ACTIVITY: Below are entries; count the lines among them that contain the word "none", and give only the count.

Before-and-after change records:
*****

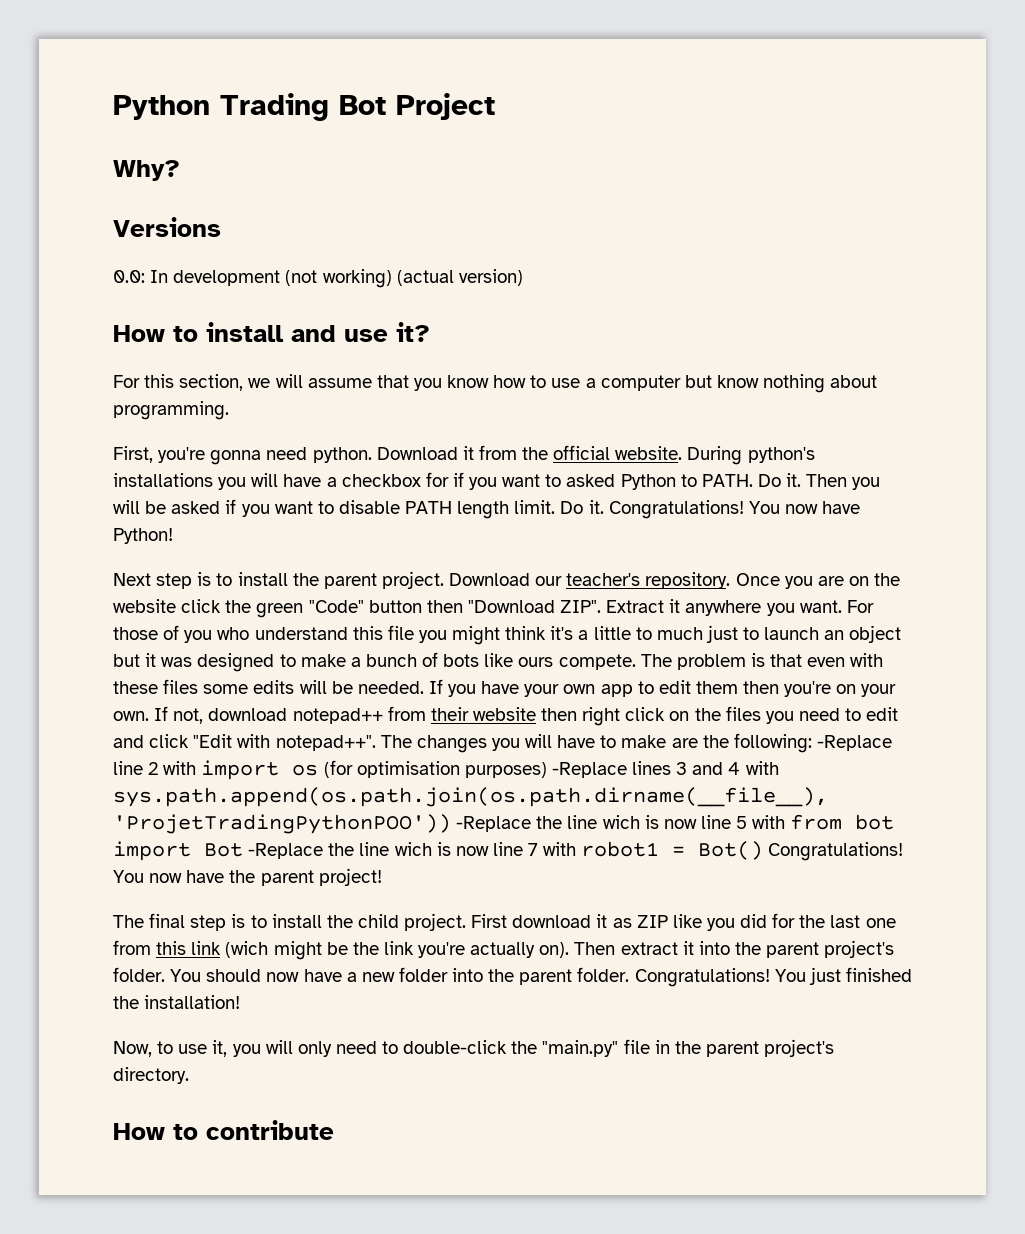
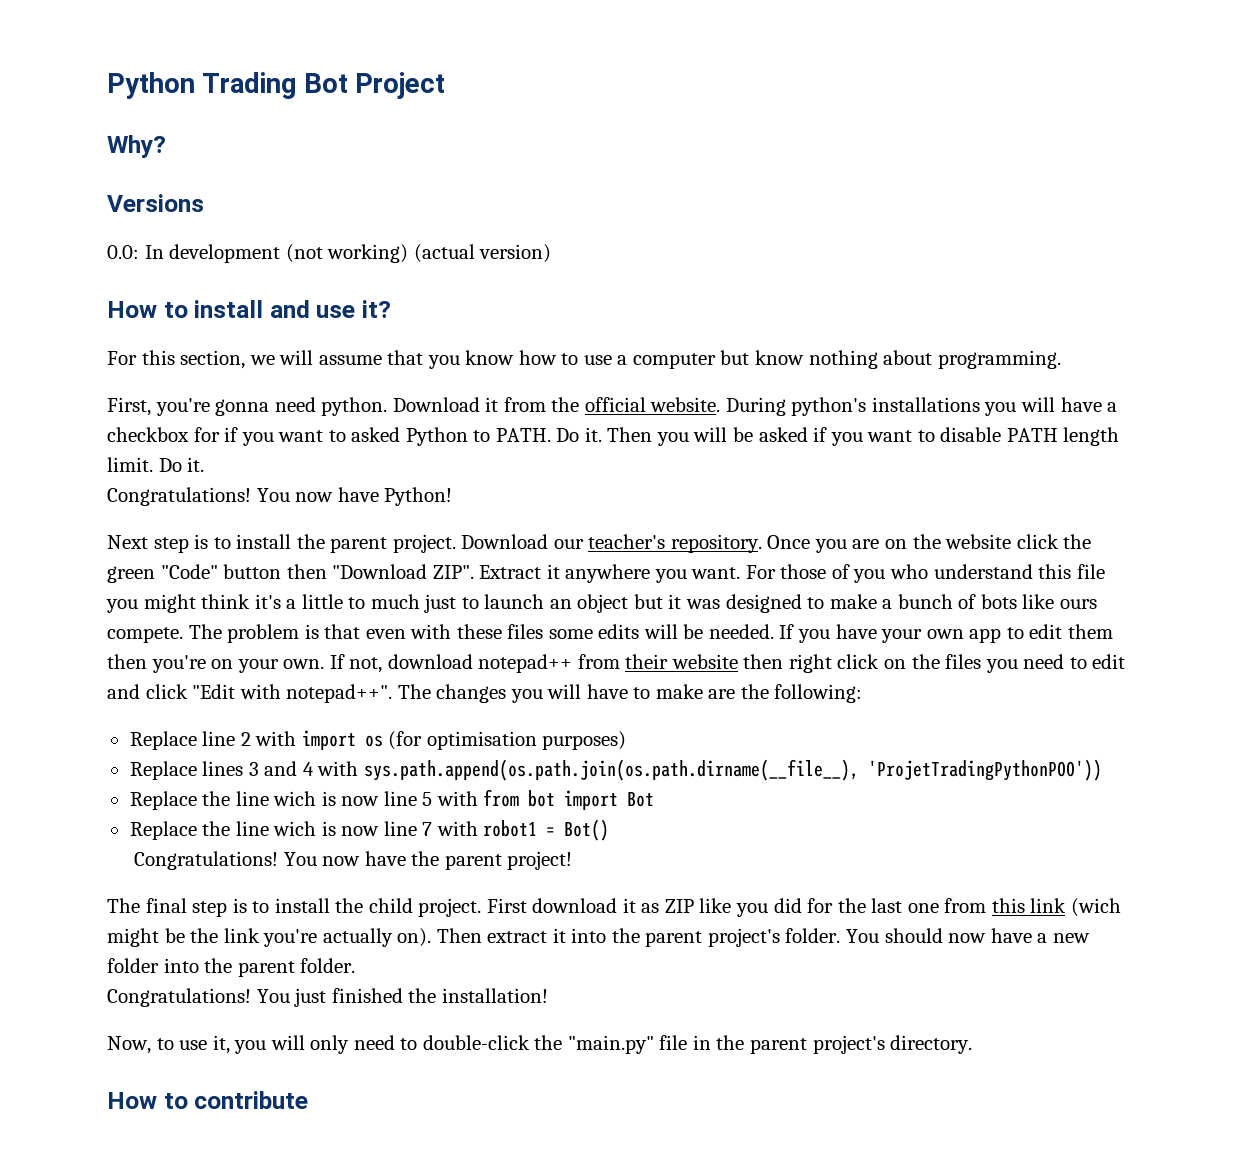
(604, 507) none -> (205, 464) //
[816,735,892,751] -Replace -> [129,731,197,750] // Replace
[551,762,627,778] -Replace -> [129,761,197,780] // Replace
[456,816,532,832] -Replace -> [129,791,197,810] // Replace
[248,843,324,859] -Replace -> [129,821,197,840] // Replace
(764, 850) none -> (610, 830) //
(630, 974) none -> (356, 965) //

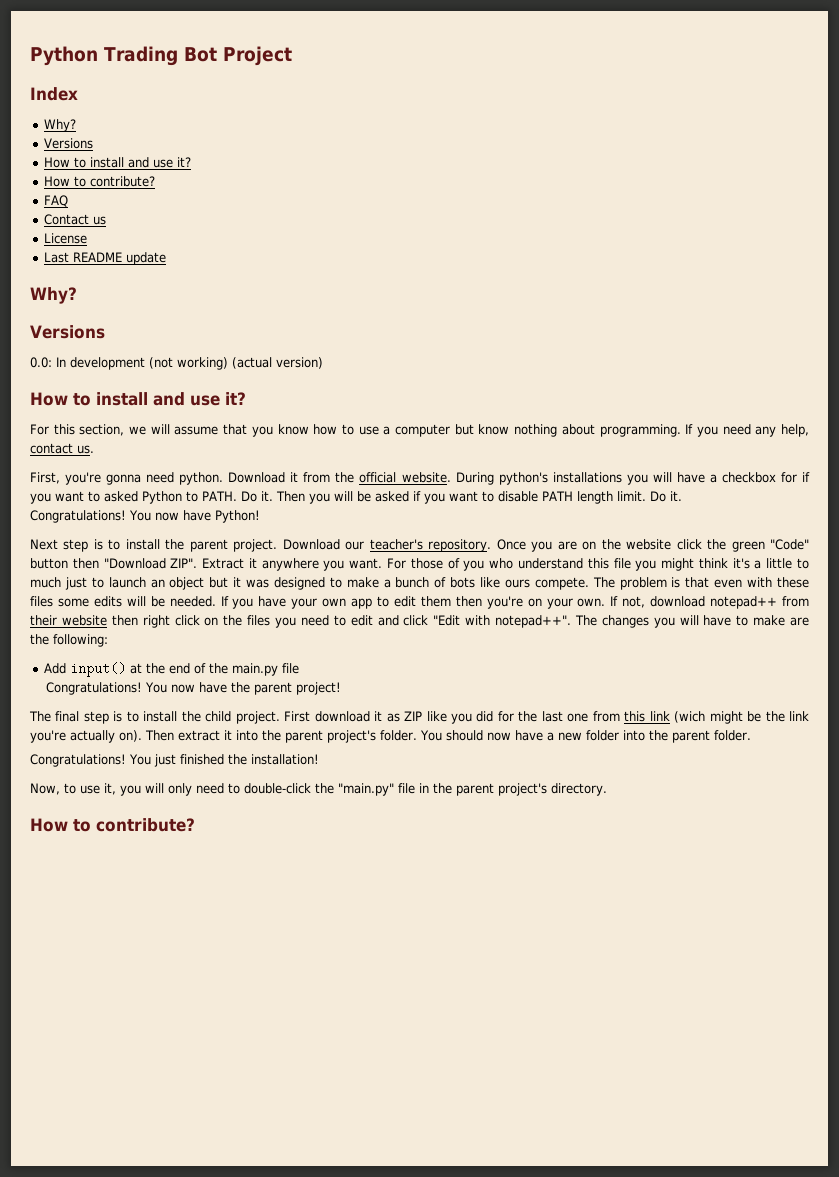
(446, 85) none -> [30,87,78,101] [44,119,77,132] [44,138,94,149] [44,157,192,168] [44,176,156,187] [44,195,69,207] [44,214,107,225] [44,233,88,244] [44,252,167,265] // Index // Why? // Versions // How to install and use it? // How to contribute? // FAQ // Contact us // License // Last README update
(1061, 359) none -> [685,424,809,437] [30,443,94,454] If you need any help, contact us.
[129,730,627,750] [129,759,1102,781] [129,789,655,810] [129,819,610,841] Replace line 2 with import os (for optimisation purposes) // Replace lines 3 and 4 with sys.path.append(os.path.join(os.path.dirname(__file__), 'ProjetTradingPythonPOO')) // Replace the line wich is now line 5 with from bot import Bot // Replace the line wich is now line 7 with robot1 = Bot() -> [44,662,300,677] Add input() at the end of the main.py file
[194,1091,309,1109] contribute -> [96,818,195,832] contribute?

*****

RESPONSE: 5